O caso das emendas de relator, popularizadas pelo “orçamento secreto”, apenas potencializa as distorções já existentes. Esse modelo concentra poder excessivo nas mãos de poucos, permitindo a destinação bilionária de recursos sem critérios objetivos e com pouca ou nenhuma transparência. O STF, ao exigir maior transparência, expôs como o Congresso tem reagido a essa intervenção, acusando-a de judicialização da política. Mas será que a falta de transparência e a manutenção de um sistema opaco são realmente os pilares de uma democracia sólida?

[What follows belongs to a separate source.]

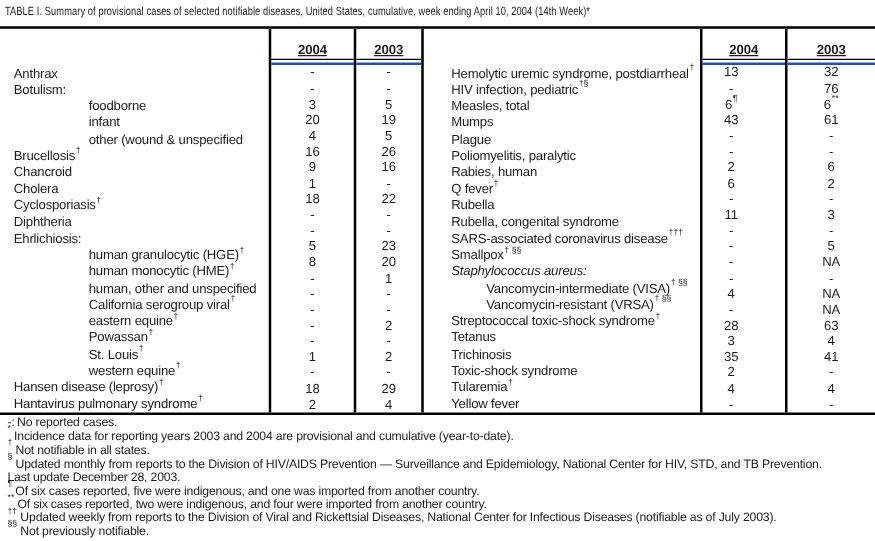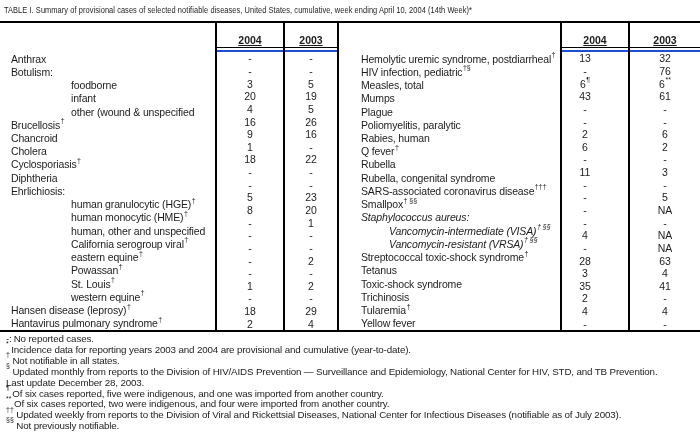"Vancomycin-intermediate (VISA)" .rightnames .namecell.indent { font-style: italic -> none }
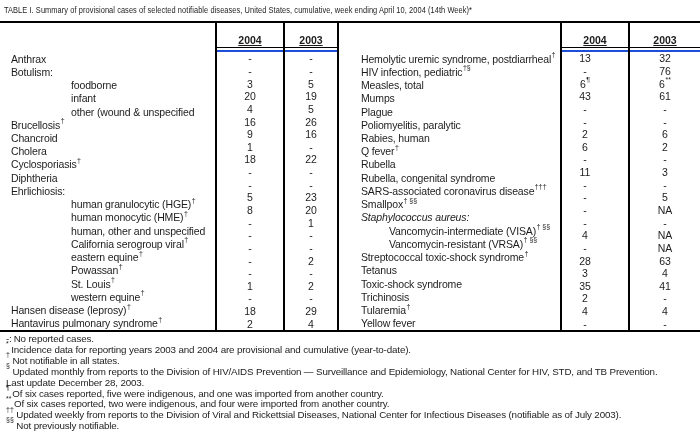"Toxic-shock syndrome" div.row { order: before "Trichinosis" -> after "Trichinosis" }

A reforma política deve ser encarada como uma prioridade. Não podemos mais aceitar o ciclo vicioso da barganha política sustentada por recursos orçamentários. A reestruturação do sistema de emendas é uma das mudanças mais urgentes. Emendas individuais e de bancada podem ser mantidas, desde que vinculadas a projetos com planejamento e metas claras, fiscalizadas por órgãos independentes. Já as emendas de relator precisam ser extintas, pois sua existência é incompatível com os princípios democráticos de transparência e controle social.

A reforma do sistema partidário também é fundamental. Com mais de trinta partidos representados no Congresso, a fragmentação é um terreno fértil para o fisiologismo. A unificação de legendas e o estabelecimento de cláusulas de desempenho mais rigorosas podem ajudar a reduzir a instabilidade e a dependência do governo em relação a pequenos grupos de interesses. O sistema eleitoral também deve ser revisto. Modelos como o distrital misto podem ser uma solução intermediária, equilibrando representatividade local e visão nacional. E por que não avançar mais? Que tal criar mecanismos de participação direta da população na destinação de parte do orçamento, como já foi experimentado com sucesso em algumas cidades?

Não nos enganemos, resistência não faltará, aqueles que se beneficiam do sistema atual farão de tudo para mantê-lo. Como cidadãos, também temos um papel a desempenhar. Pressionar por transparência, cobrar de nossos representantes e rejeitar aqueles que tratam o mandato como um balcão de negócios são ações que podem transformar essa realidade. A mudança exigirá coragem e determinação, pois desafiar um sistema tão profundamente enraizado não será fácil, Mas é essa esperança que deve nos mover.

Flávio Dino, ao enfrentar esse debate, não está apenas cumprindo sua função no STF, ele está desafiando um dos mais nefastos pilares da cultura política brasileira. A história nos ensina que avanços significativos só acontecem quando alguém ousa questionar o status quo. Agora, cabe a nós decidir se queremos ser espectadores dessa transformação ou protagonistas dela?